I'm getting more and more irritated with windows apps that assume that they can do stuff that requires administrative privileges, like automatically install updates.
I don't run as an administrator because I don't want internet facing apps to mangle my system if/when they get hacked. For the past week I've been telling yahoo music engine that I don't want to upgrade now. It should be smart enough to realize that I don't have administrative rights and not prompt me.
Just now, I started to play a track and it gave me no option: it started to download the 8MB update with no way to cancel the operation, then attempted to install it, which failed.
While I'm not especially irritated by "do you want to upgrade now?" dialogs, I am very irritated by something that forces me to waste bandwidth on a download that I can't run. I don't even know where it downloaded the update to, so I might even have to download it again as the administrator. Ah, there it is: it was downloaded to %TEMP% with a temporary filename and a .tmp file extension.
This sucks; yahoo, fix your stuff.
A nice option for windows programs to have would be to specify a folder where programs could download the updates into.

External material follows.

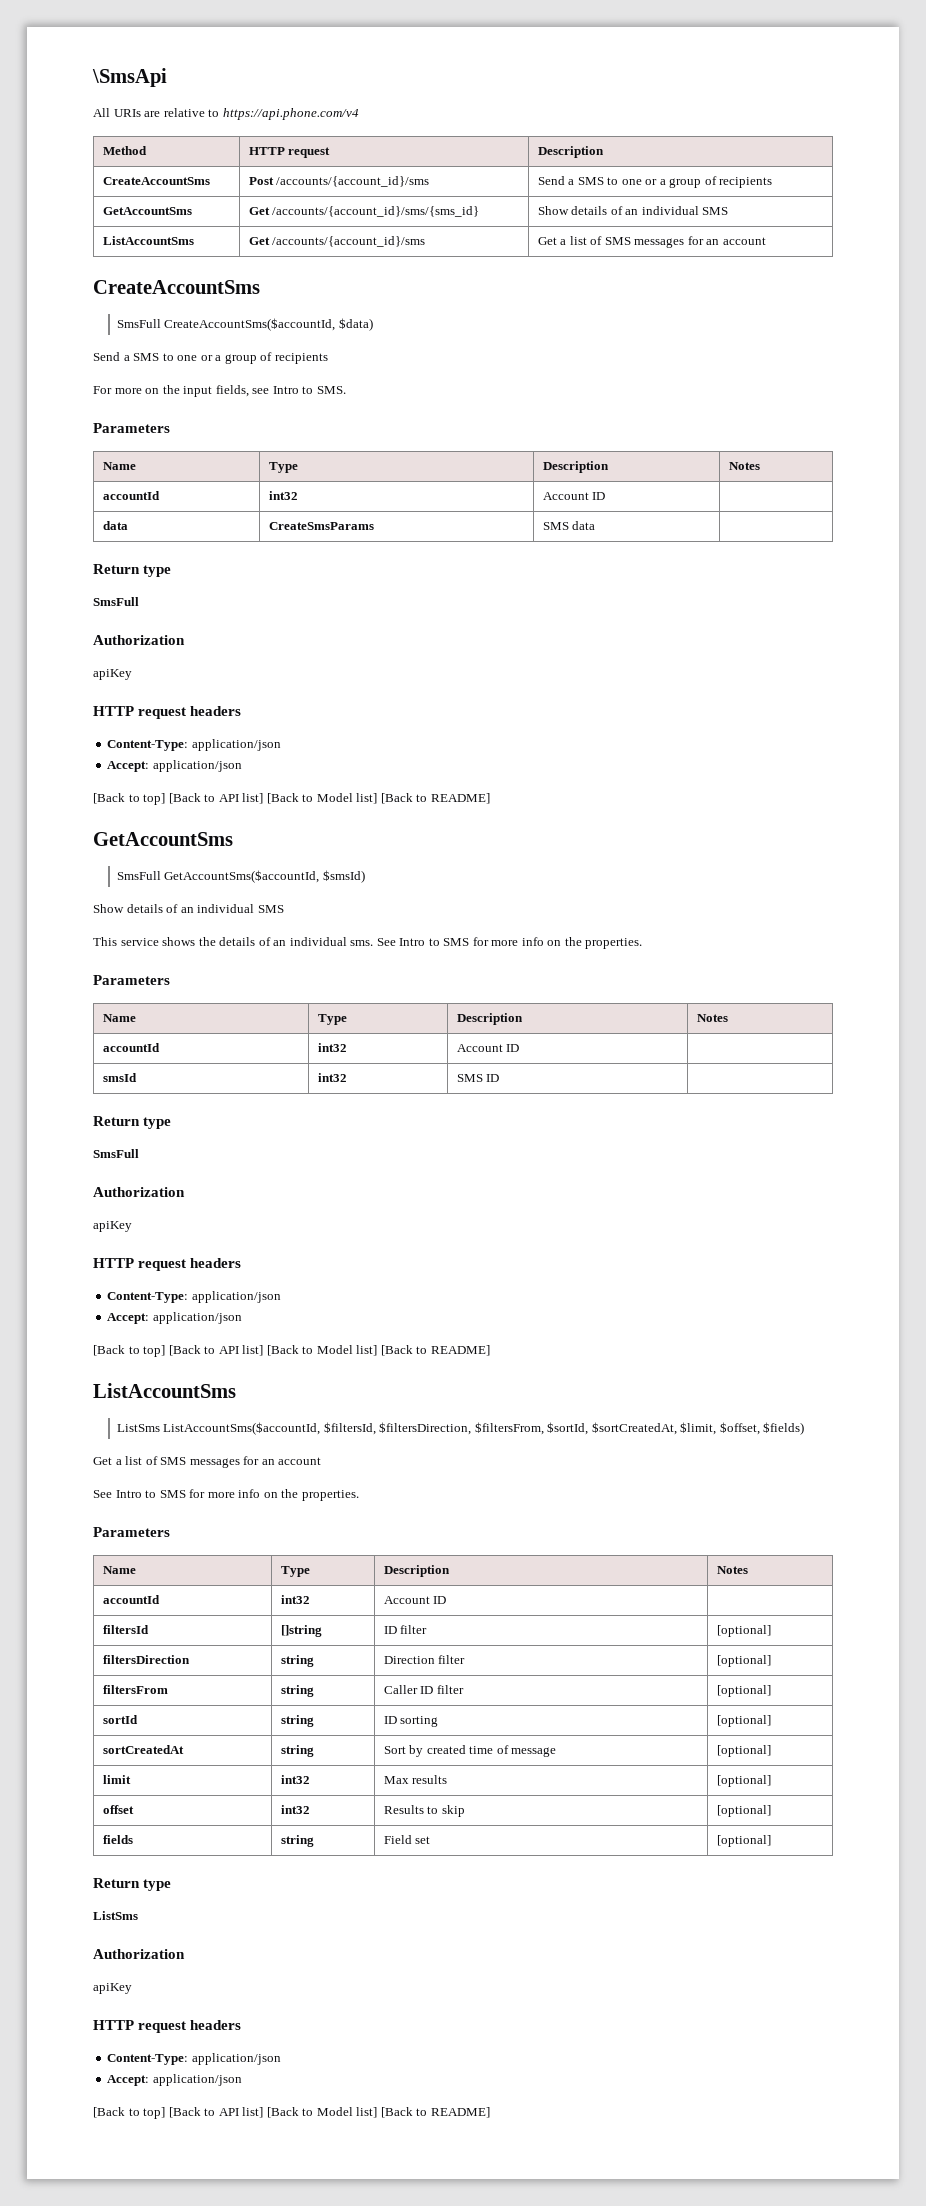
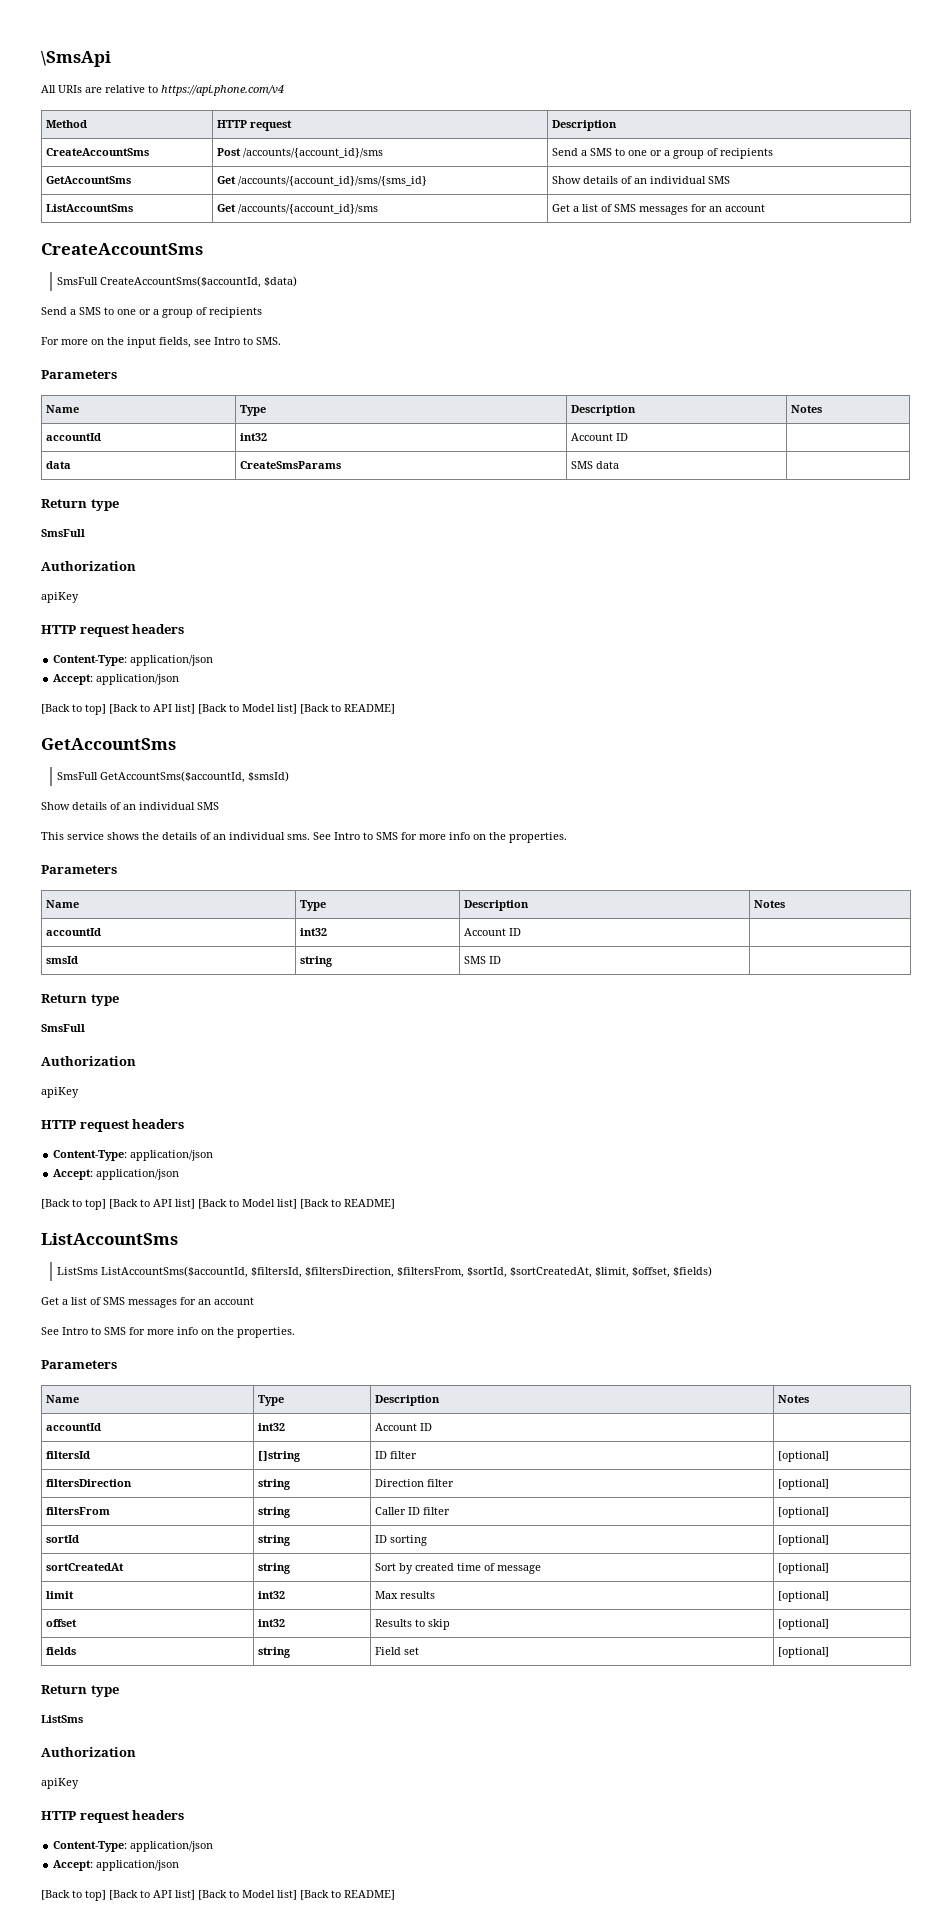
[317,1073,347,1082] int32 -> [299,956,333,967] string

Then if for whatever reason if you don't want your software to autoupdate, it could just download the software and somehow let you know.
The fact is that most clueless windows users (including myself) run in an administrative account. For the most part I appreciate the fact that my antivirus program (the only program that I use which updates itself) does so every couple days without bothering me.

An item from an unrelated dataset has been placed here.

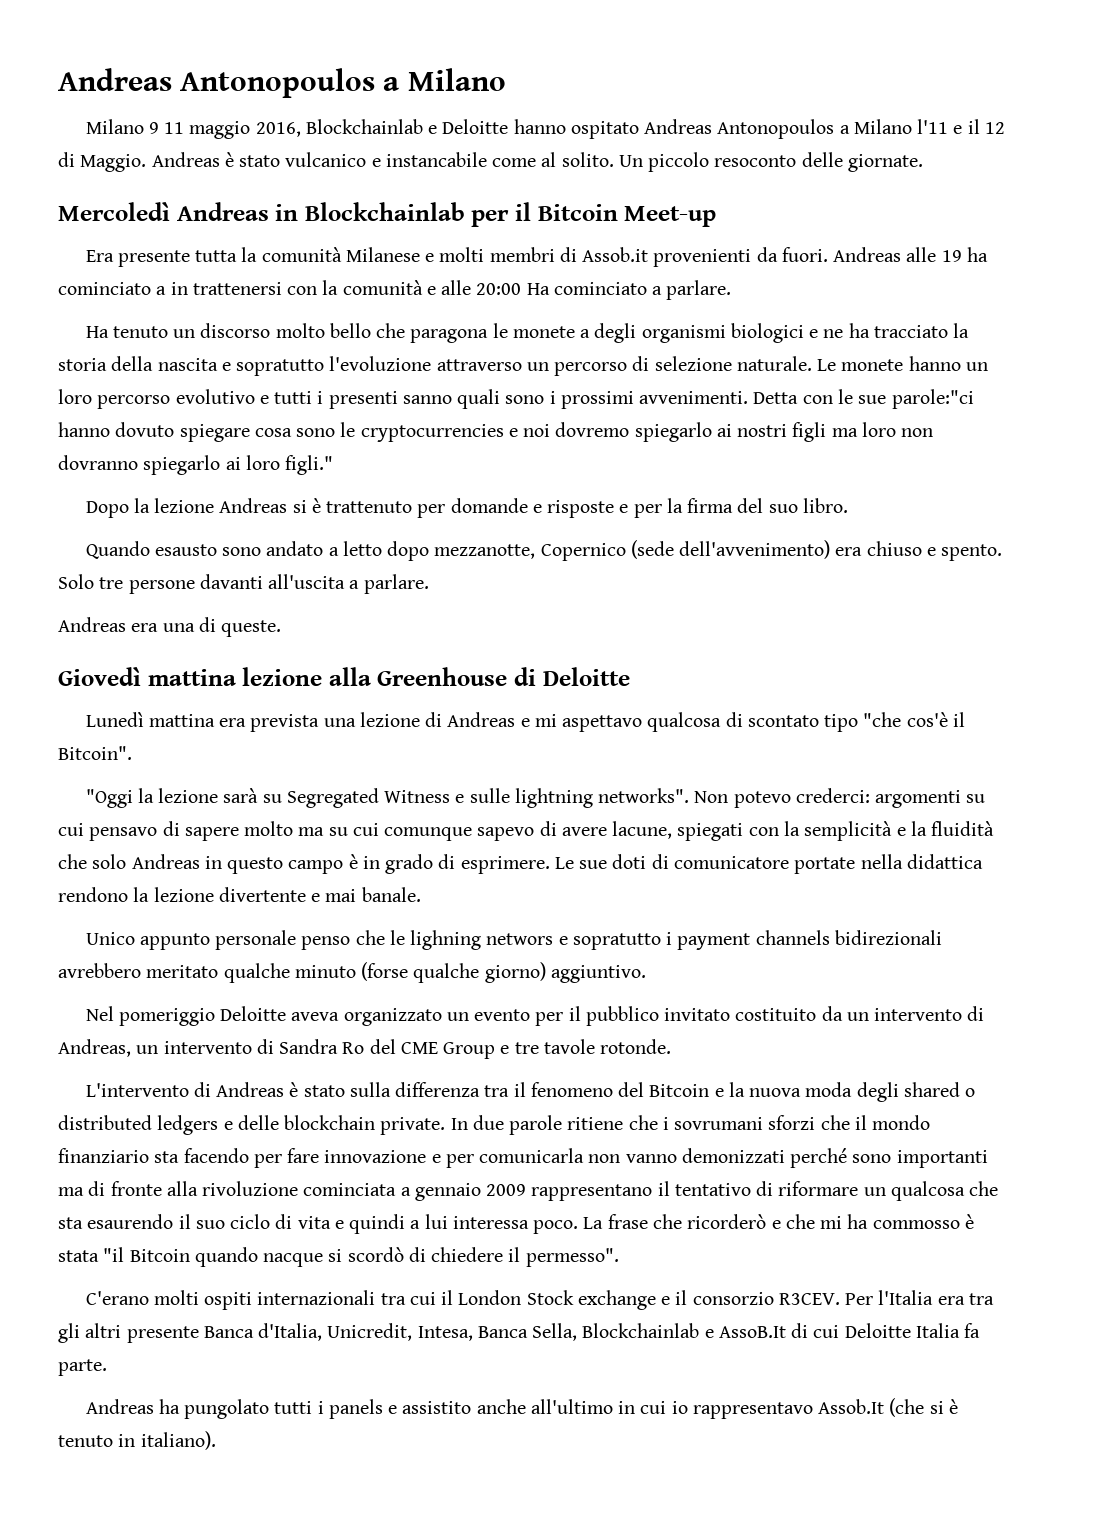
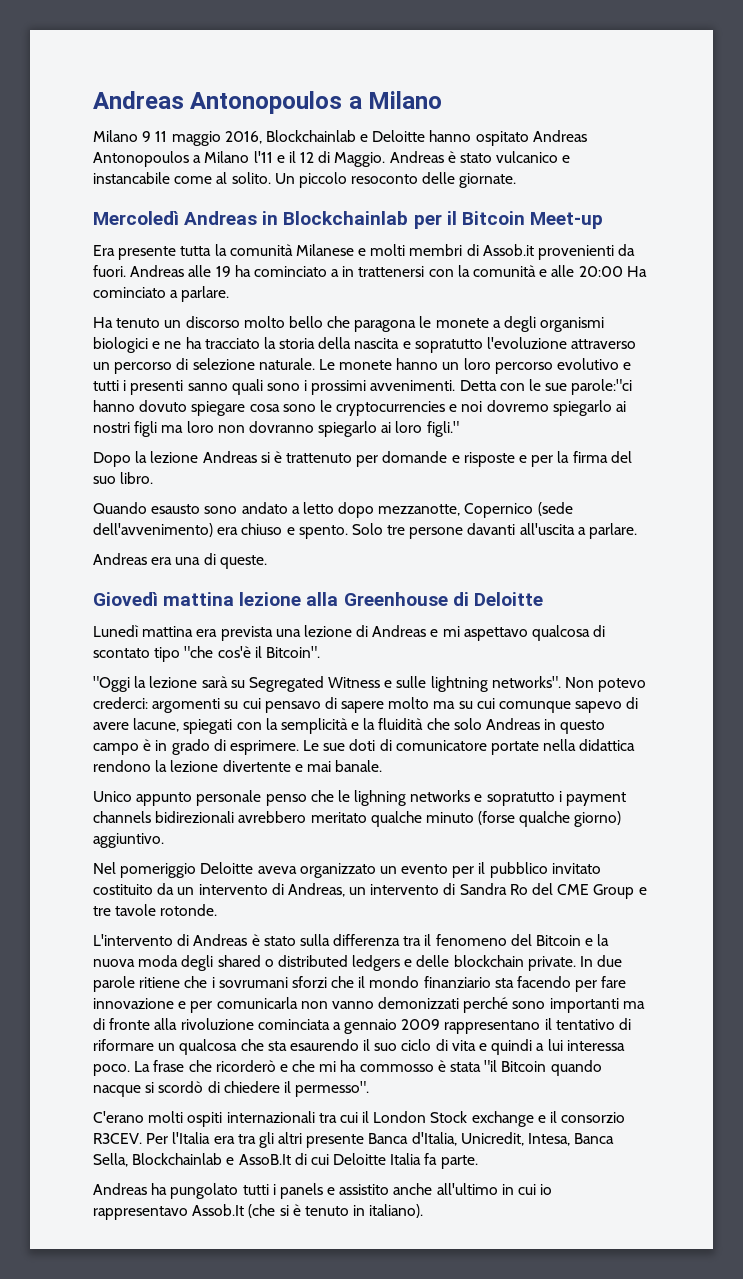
[486,933,554,945] networs -> [410,790,471,802] networks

Howdy. Ian from Yahoo! here. Sorry about that.
I'll kick this over to the team so they can take a look and try to figure out what happened here.
ian
Thanks Ian.
Just out of interest, did you land here because of the bug report I filed, or through some other means?
I didn't see the bug report, those don't come to me. My friend Jon Bauer sent me here.
ian
I think Microsoft swapped the names? So called "average users" are (mostly) Administrators and so called "admins" are (mostly) average users.
Peeps who have nothing to administrate don't need the extra protection.(joke) I do think you would have less reason to complain if it was called "secure log on" or something like that. Maybe even the yahoo's would use it then?